El hombre está imputado por el delito de homicidio agravado por el vínculo y violencia de género, y Fiscalía va por la pena máxima: prisión perpetua.

En las afueras de la sala de audiencia, se convocaron los padres de Celeste, amigos y personas allegadas para reclamar justicia, esa que esperan desde hace más de dos años.

"Estábamos esperando esta fecha para saber la verdad por todas las cosas que se dijeron. En el transcurso de los días se va a saber, pedimos que él sea condenado a la pena máxima porque hay pruebas que lo comprometen", dijo Vicente Luna, papá de Celeste, quien estaba junto a su esposa, Rosa.

"Nosotros no sabíamos que sufría violencia hasta que la fuimos a reconocer a la morgue", agregó y reveló que la autopsia reveló golpes de vieja data.
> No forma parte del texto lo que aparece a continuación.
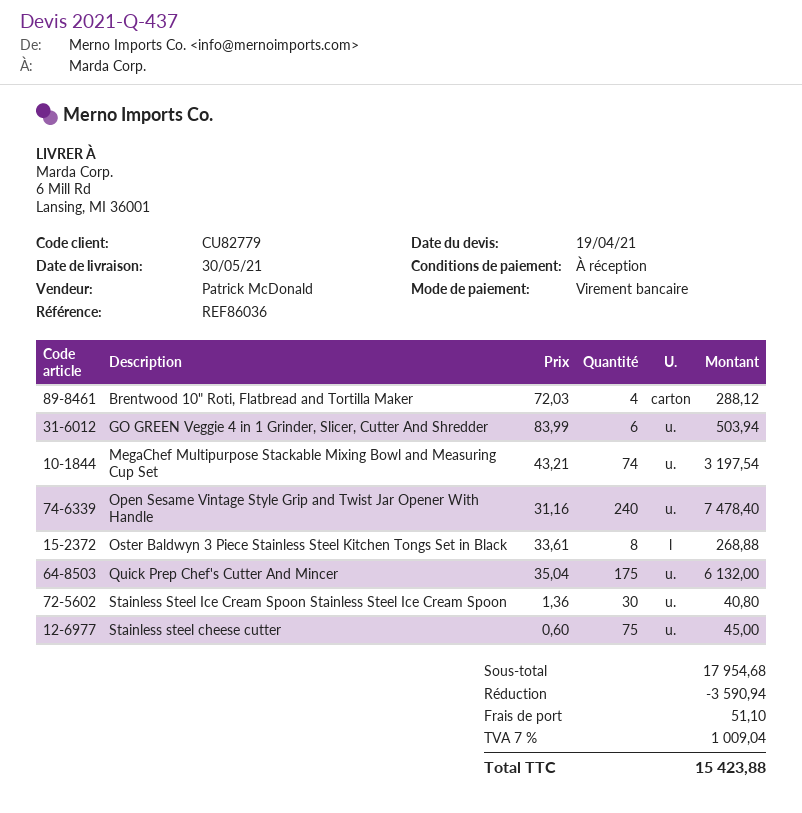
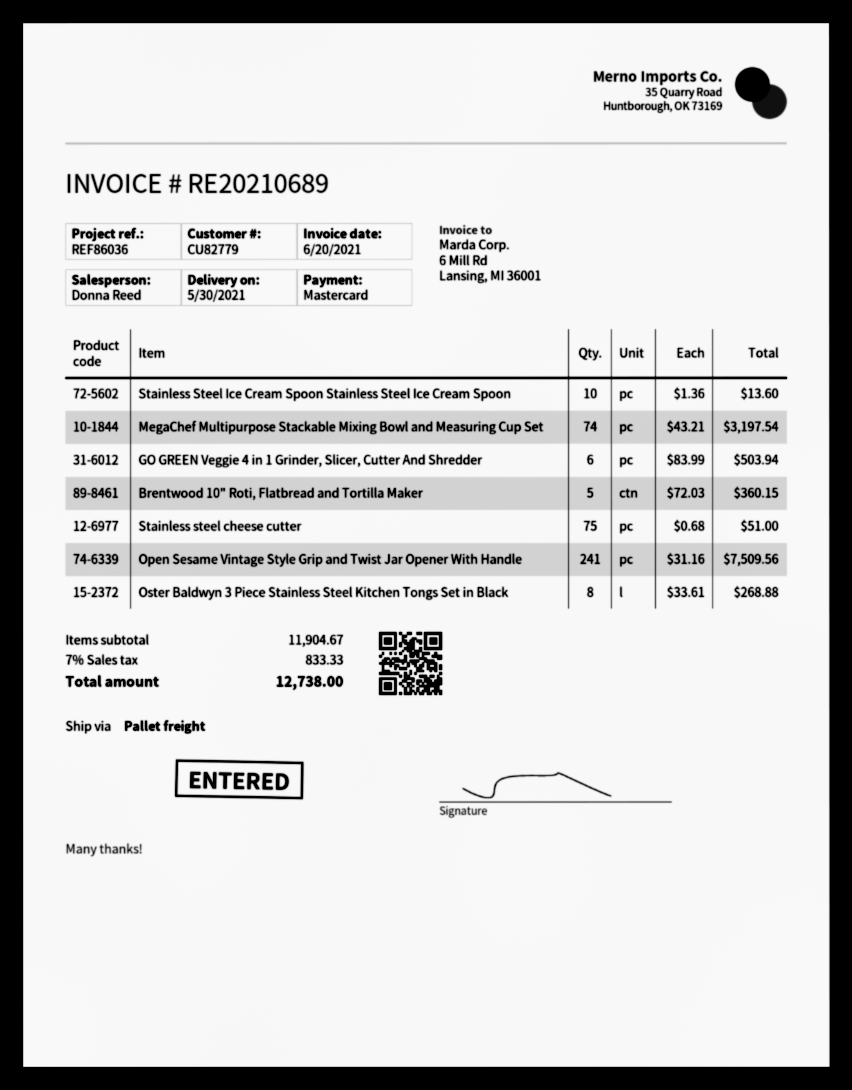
sales rep: Patrick McDonald -> Donna Reed
payment method: bank transfer -> Mastercard
Brentwood 10" Roti, Flatbread and Tortilla Maker: 4 x 72.03 = 288.12 -> 5 x 72.03 = 360.15
Open Sesame Vintage Style Grip and Twist Jar Opener With Handle: 240 x 31.16 = 7478.40 -> 241 x 31.16 = 7509.56
Quick Prep Chef's Cutter And Mincer: 175 x 35.04 = 6132.00 -> none
Stainless Steel Ice Cream Spoon Stainless Steel Ice Cream Spoon: 30 x 1.36 = 40.80 -> 10 x 1.36 = 13.60
Stainless steel cheese cutter: 75 x 0.60 = 45.00 -> 75 x 0.68 = 51.00
subtotal: 17954.68 -> 11904.67
discount: 3590.94 -> none
shipping: 51.10 -> none
tax: 7% = 1009.04 -> 7% = 833.33
total: 15423.88 -> 12738.00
Mallea intentó defenderse bajo el argumento de que el disparo -con su arma reglamentaria- se produjo en medio de un forcejeo cuando él quiso evitar el suicidio de su pareja. Sin embargo, una pericia contradice la versión del hombre: al analizar las manos de ambos para detectar rastros de la deflagración, se descubrió que ella tenía restos de pólvora en las palmas, como si las hubiera antepuesto en un último intento defensivo, mientras que Mallea tenía el triple de esos restos, concentrados en los lugares más expuestos a la explosión, como los dedos índice y pulgar de la mano derecha, algo que para un juez fue muestra contundente de que él manipuló el arma.